This is a 2017-vintage Crosslé, too; built to almost the same spec as its 1969 equivalent, the 16F, but with a torquier, more reliable engine (and one that falls under modern, PC-gone-mad track-day noise limits), stronger suspension and more interior room to better accommodate gentleman racer bodies. I’ve no excuse, really.
Morgan Pezzo is my patient tutor for the day. He founded Classic Racing School with his business partner Julien Chaffard, who he met at engineering school in Lyon.
“We took a flight to Belfast with our student money to meet Crosslé to discuss making these new cars,” Pezzo says. “To prove to them we were serious, we used our student loan to buy an original 16F from 1969.” More productive than spending it on Jägerbombs, of that I’m certain.Advertisement - Page continues below
A pair of twentysomethings enthused enough about historic racing to spend vital drinking money on it may seem odd, but their insatiable keenness bleeds through every element that student loan helped finance, not least the period outfits worn by drivers and mechanics alike and the nerdy detailing of the racing lounge which you can relax in between sessions.
With me snugly tucked into the car – perhaps forever – Pezzo slots the steering wheel into place and asks me if I can reach the pedals OK. I can, but Lord knows which ones I’m actually pressing. The Crosslé’s bum-on-tarmac, legs-outstretched driving position is a lot less intimidating than I’d feared, but I can see diddlysquat below that low-hanging dashboard, so I just have faith my feet are resting on the correct controls.
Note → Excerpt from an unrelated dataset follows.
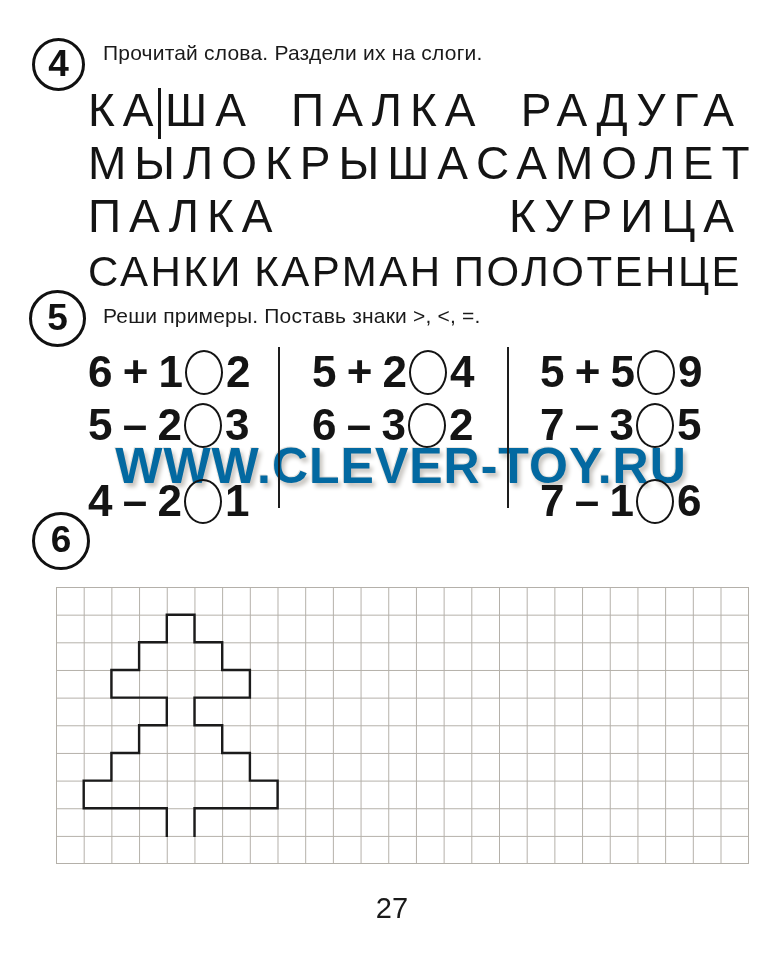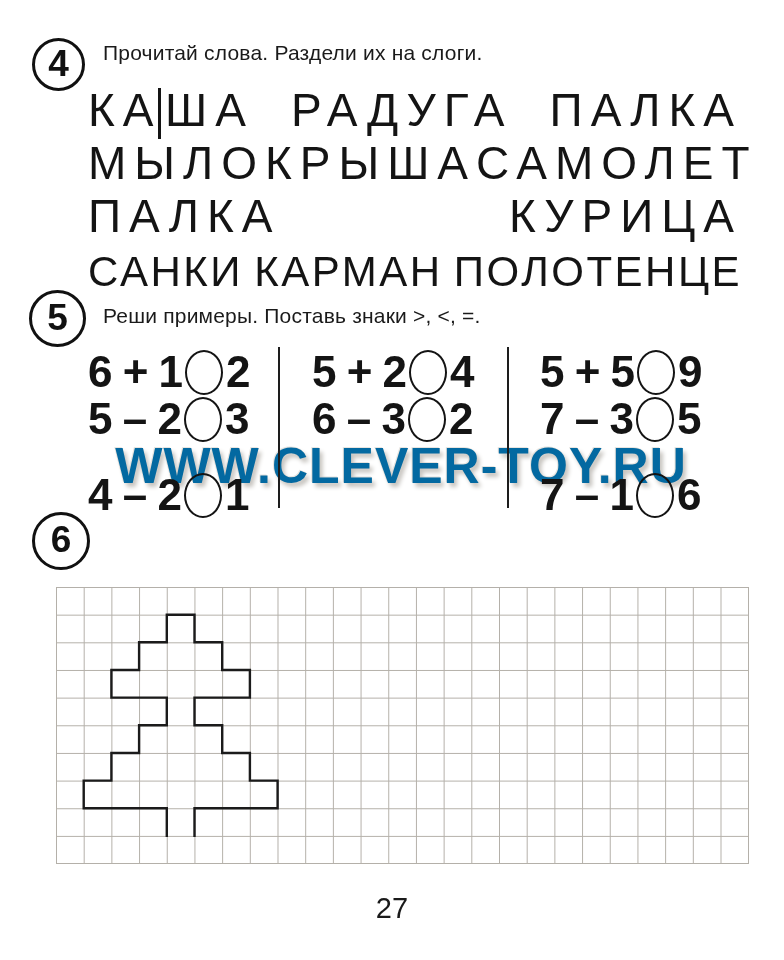"РАДУГА" span { order: before "ПАЛКА" -> after "ПАЛКА" }
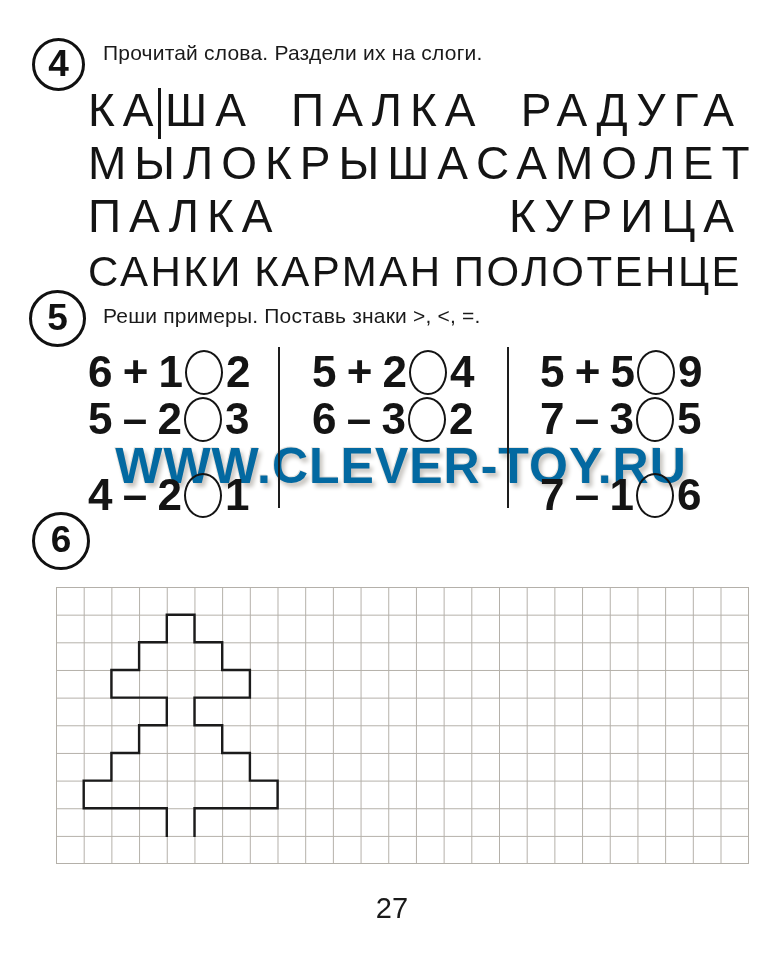"5 – 2" .mrow + .mrow { margin-top: 1px -> 7px }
“Don’t try to heel and toe,” he says, easing my concerns, “because the car doesn’t need it and there’s less chance of locking the rear wheels by leaving the throttle alone when you brake.” Nor do I have to double declutch like racers gone by, my only instruction regarding the four-speed dog ring gearbox being to slam home the changes as hard as I dare. An instruction to unite ham-fisted idiots everywhere.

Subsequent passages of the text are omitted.